For the purposes of this exercise, I’m going to assume you’re 45, have nothing saved and would like to retire at 67, the age at which anyone born in 1960 or later becomes eligible for full Social Security benefits. That gives you 22 years to build your nest egg. If you start immediately, you would need to save about $1,875 a month to have $1 million at retirement, assuming a 6% annual return.
I think by most people’s standards, $1,875 a month, or $22,500 a year, is a prodigious amount to devote to savings. If you earn $50,000 a year, you’re talking about setting aside 45% of salary. Even if you pull down $100,000 a year, that’s still 22.5% of earnings, well above what most people manage to save.
You can lower that monthly savings nut a bit by extending your time in the workforce. (You can also lower it by shooting for a higher rate of return, but I don’t think that would be realistic or prudent.)
For example, if you’re able to work to age 70 — hardly a given, as many people find themselves forced to retire earlier than they’d planned) — that gives you three more years to save, lowering the amount you’d have to put away each month by $400 to about $1,475, or $17,700 a year. That may be a bit more manageable, but I think most people would still find $1,475 a month a tough target to meet. Indeed, for many people it’s beyond their reach.
Which brings me to that better way of preparing for retirement that I mentioned earlier. Rather than picking a number that looms large in the popular imagination and then seeing if you can save enough to hit it, you’re better off doing a more comprehensive and nuanced analysis that will help you determine how much you ought to be saving for a secure retirement — and then allow you to track your progress toward that goal.
One way to do that is to go to a good retirement income calculator, which can give you an estimate of how much of your pre-retirement income you’ll need to replace to maintain something close to your standard of living once you’ve retired (70% to 80% is a decent estimate for starters; you can always refine that figure as you get closer to retirement). The calculator will automatically estimate the amount you’ll receive from Social Security, or you can get a more customized estimate based on your work history and projected earnings by going to Social Security’s Retirement Estimator.
Next, enter the percentage of salary that you think you’ll be able to devote to savings each year. Don’t go too easy on yourself. Remember, you’ve got some catching up to do. So at the very least, you’ll want to try to save 15%, and 20% or more would be even better.

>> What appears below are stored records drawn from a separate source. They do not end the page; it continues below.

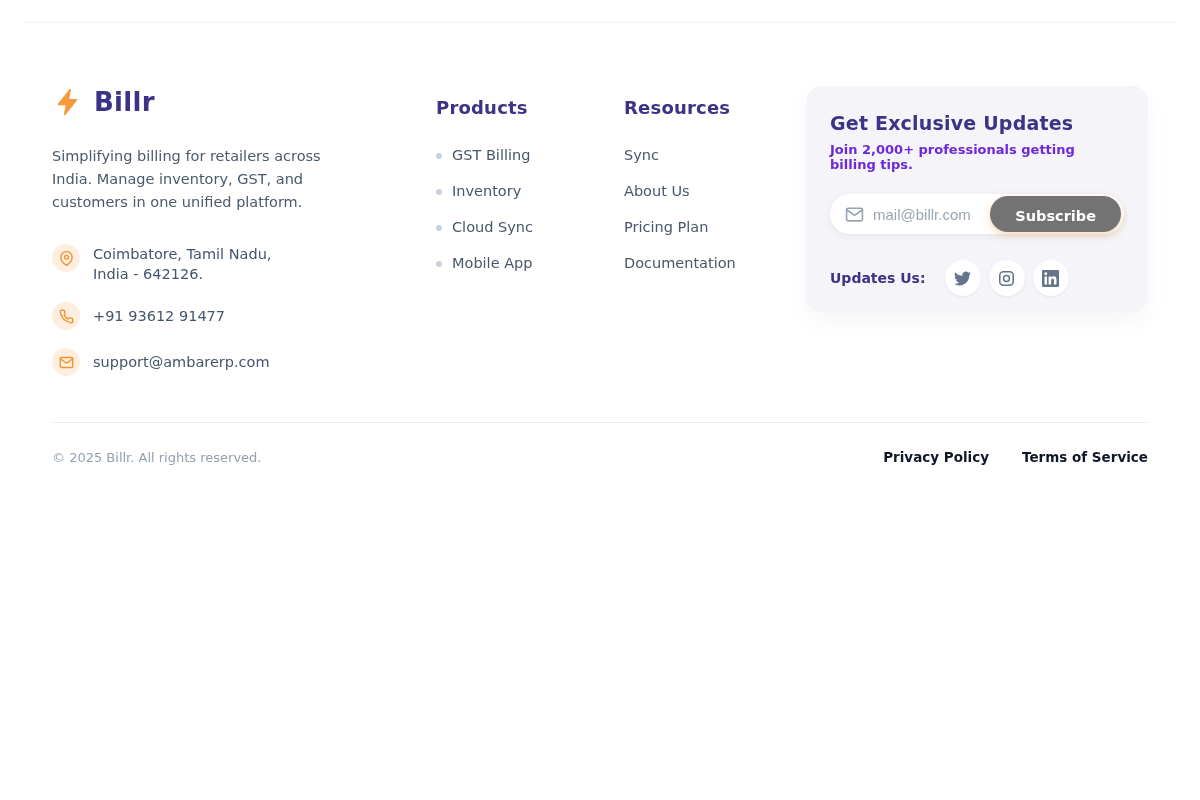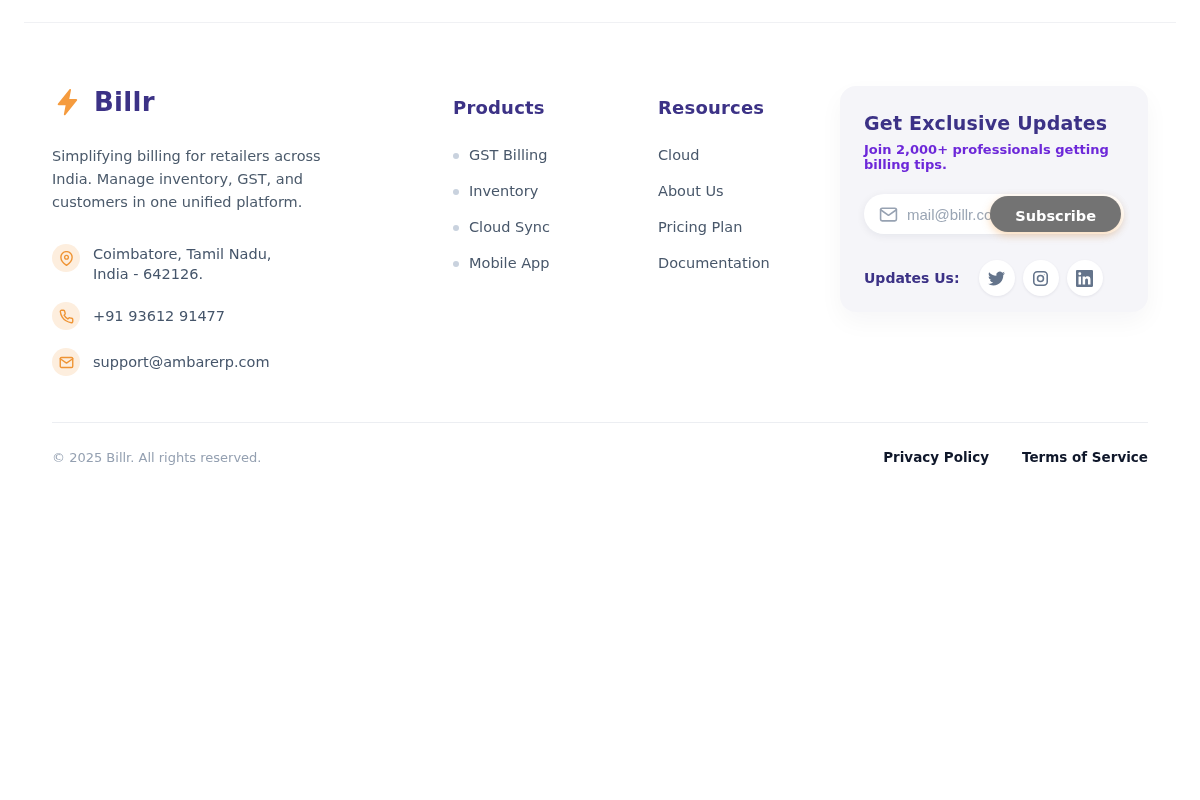"Billr" .footer-main { gap: 17px -> none }
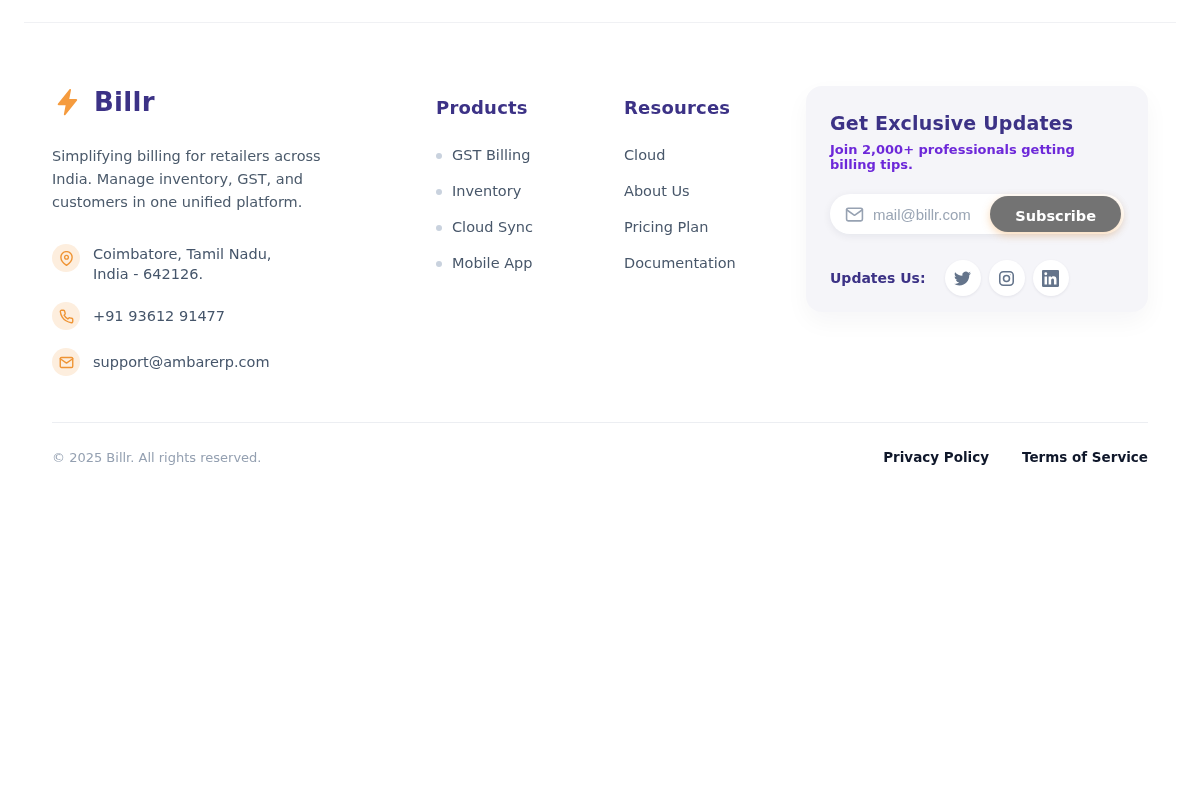"Cloud" a.footer-link { text: Cloud -> Sync }
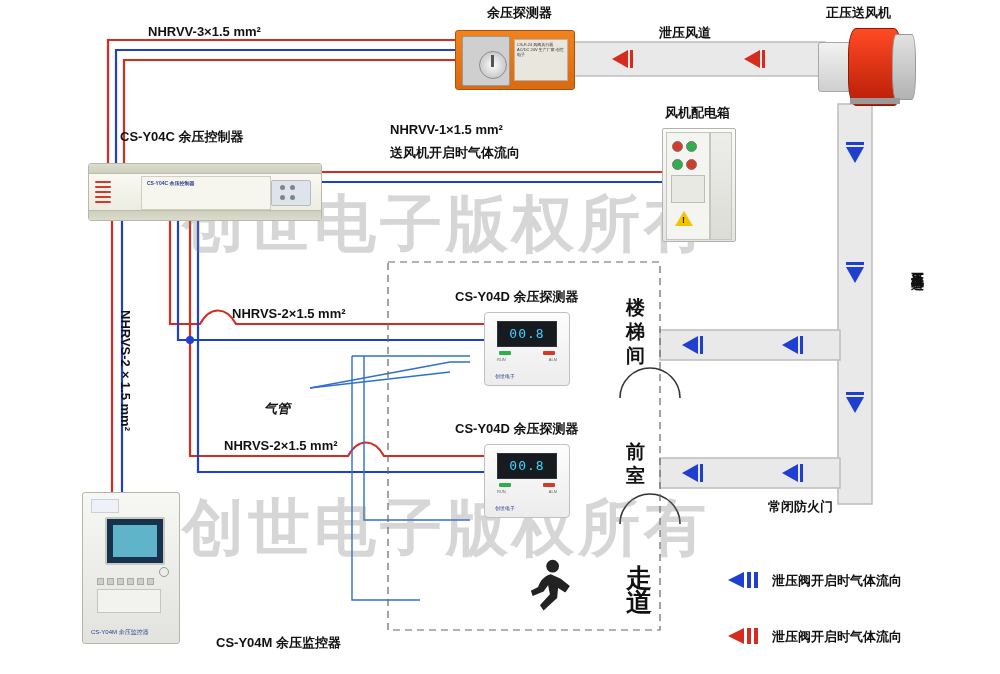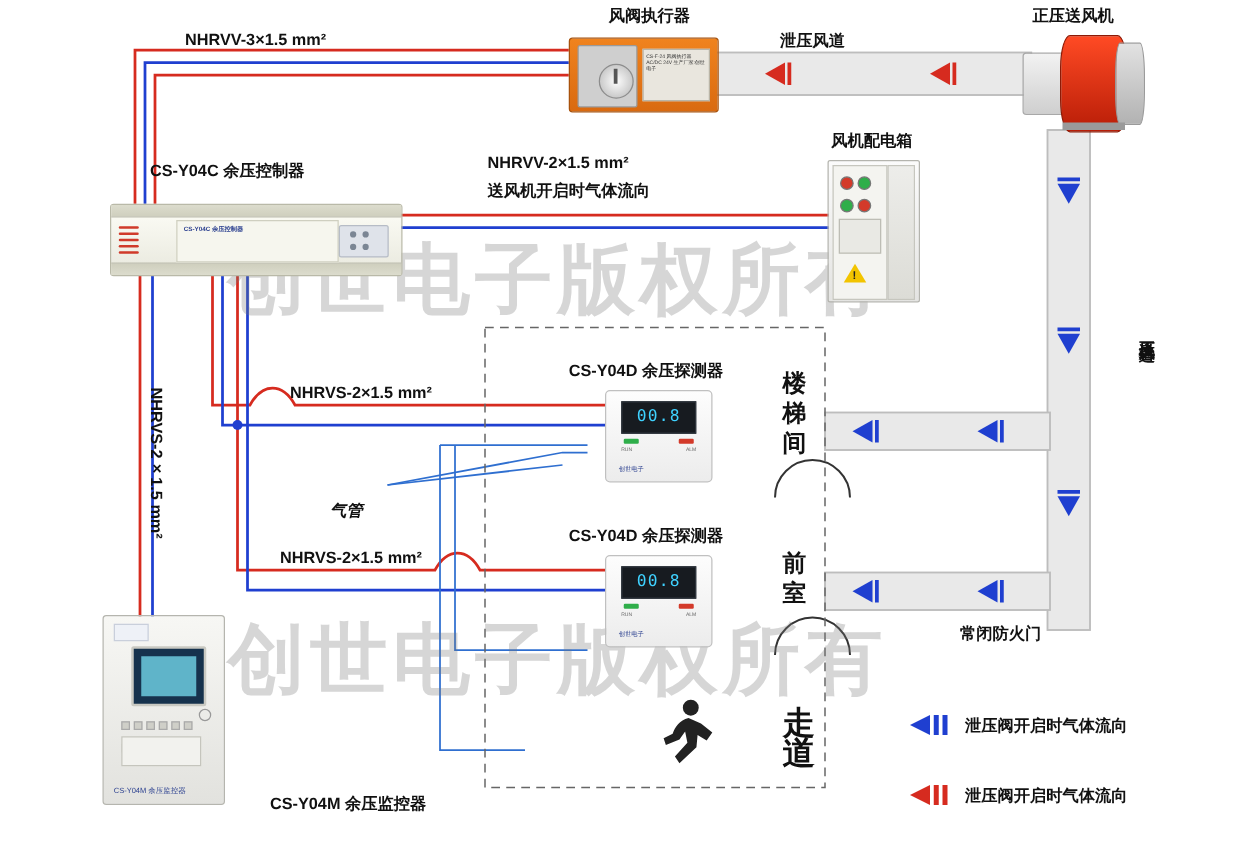"风阀执行器" div.lbl { text: 风阀执行 -> 余压探测 }
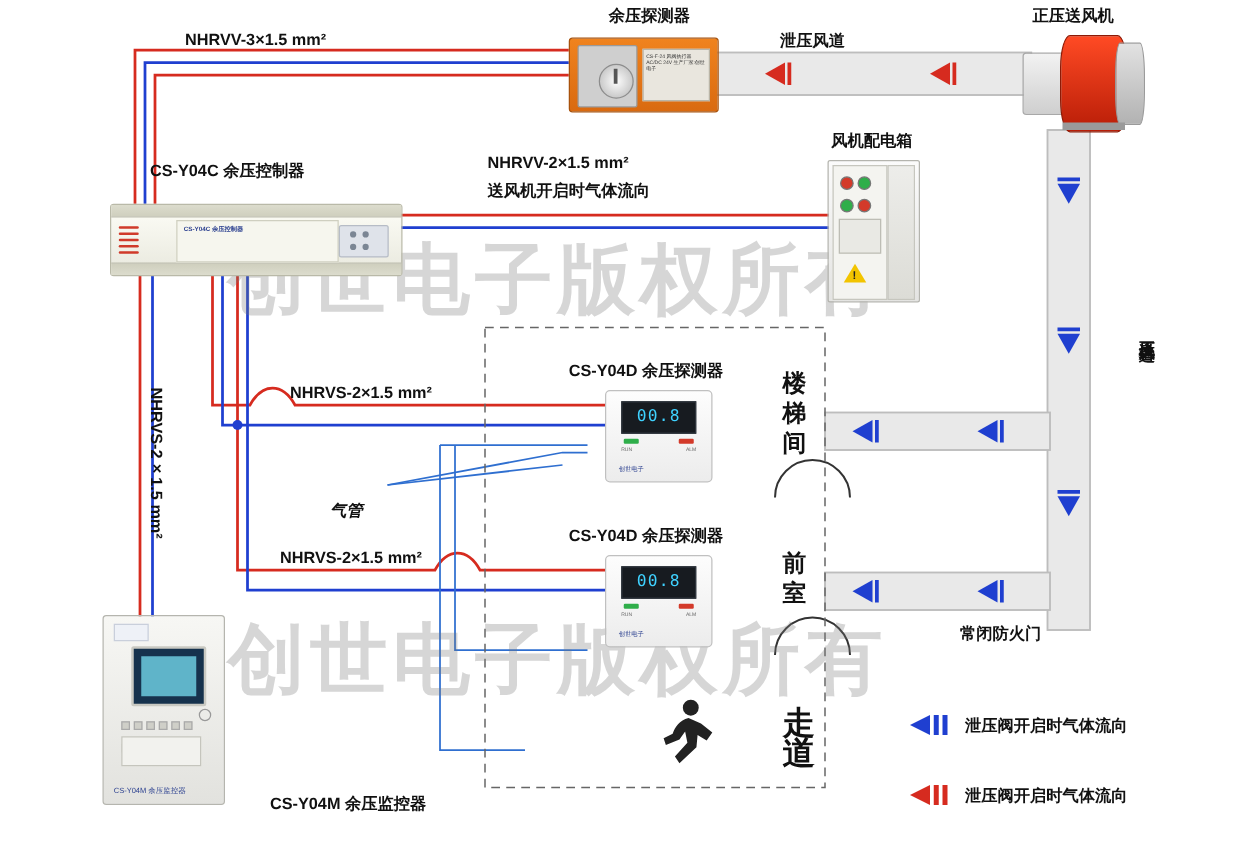"泄压风道" div.lbl { left: 624px -> 659px }
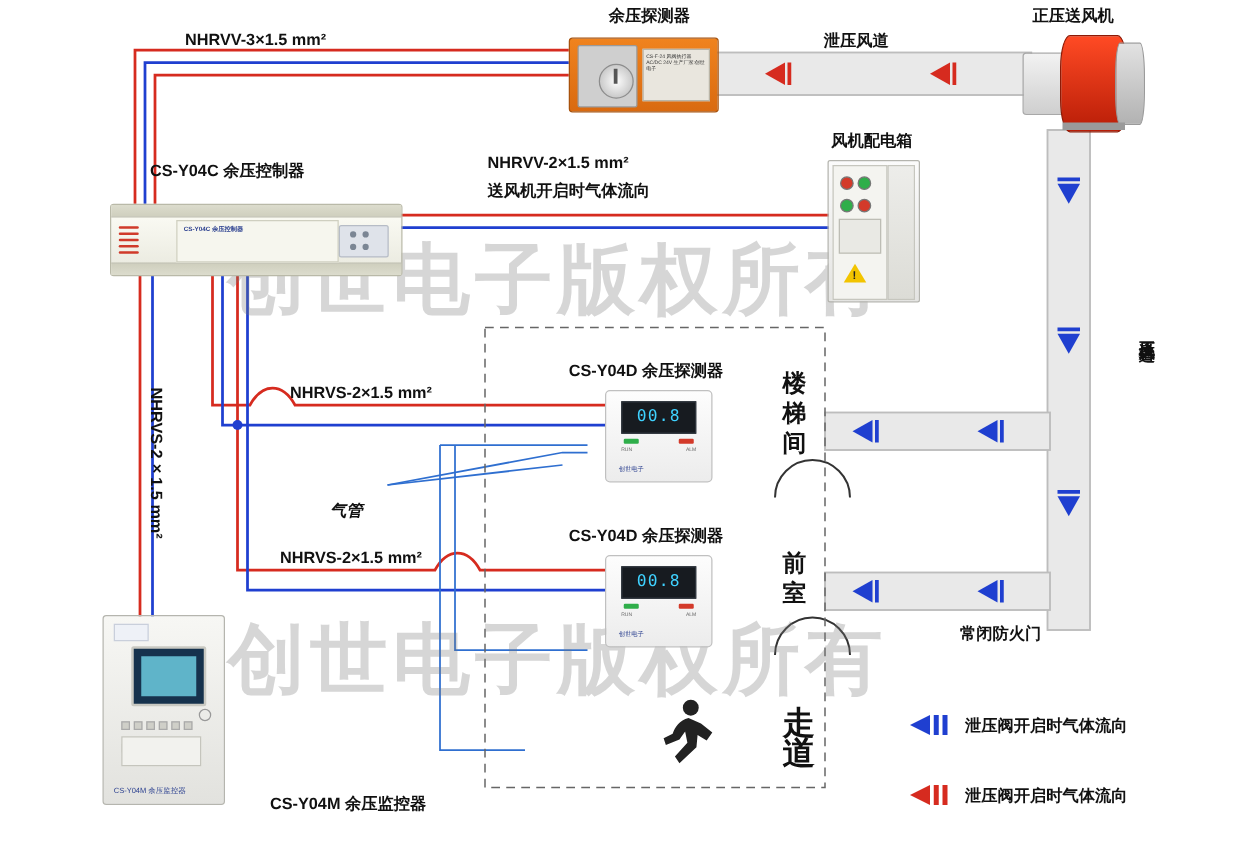"NHRVV-2×1.5 mm²" div.lbl { text: NHRVV-2 -> NHRVV-1 }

Whatever figure you start with, you can always build to a higher percentage by increasing your savings rate by a percentage or so each year. To the extent you can do your saving through a workplace plan like a 401(k), so much the better, as your employer may also help your effort by kicking in some matching funds. But one way or another you need to get in the habit of saving on a regular basis.
Once you’ve entered all this info, the calculator will use computerized Monte Carlo simulations to estimate your chances of being able to retire at the age you wish with the income you’ll need. Ideally, you’d like your chances to be roughly 80% or higher.
But for someone getting a late start, they’ll likely be lower, often much lower. Whatever the initial assessment, don’t get discouraged. If you’re diligent about saving, your retirement prospects should improve.
Going through this exercise won’t guarantee success. But at least you’ll have a plan based on your actual circumstances, not an arbitrary number. What’s more, by going through this process every year or so, you’ll be able to track your progress and, if you’re not making enough headway, see how various adjustments — saving more, postponing retirement a few years, spending a bit less after you retire — may be able to boost your chances of achieving a secure retirement.
If it turns out that, despite your best efforts, you still fall short of accumulating a large-enough nest egg, there are some moves you can consider after you retire that may be able to improve your post-career life, including working part-time, downsizing, taking out a reverse mortgage or squeezing more out of your savings by relocating to an area with lower living costs.
I’m not saying this will be easy. Far from it. If you haven’t been saving on a regular basis, that means your lifestyle is based on spending 100% of what you earn (aside from taxes). So shifting from saving little or nothing up to this point in your life to saving anything, let alone a sizable percentage of your salary, means you’ll likely have to make some radical adjustments to the way you live.
But by setting up a plan that reflects your circumstances, monitoring your progress, investing sensibly and fine tuning when necessary will certainly give you a better shot at achieving a secure retirement than aiming at a big round number plucked from thin air.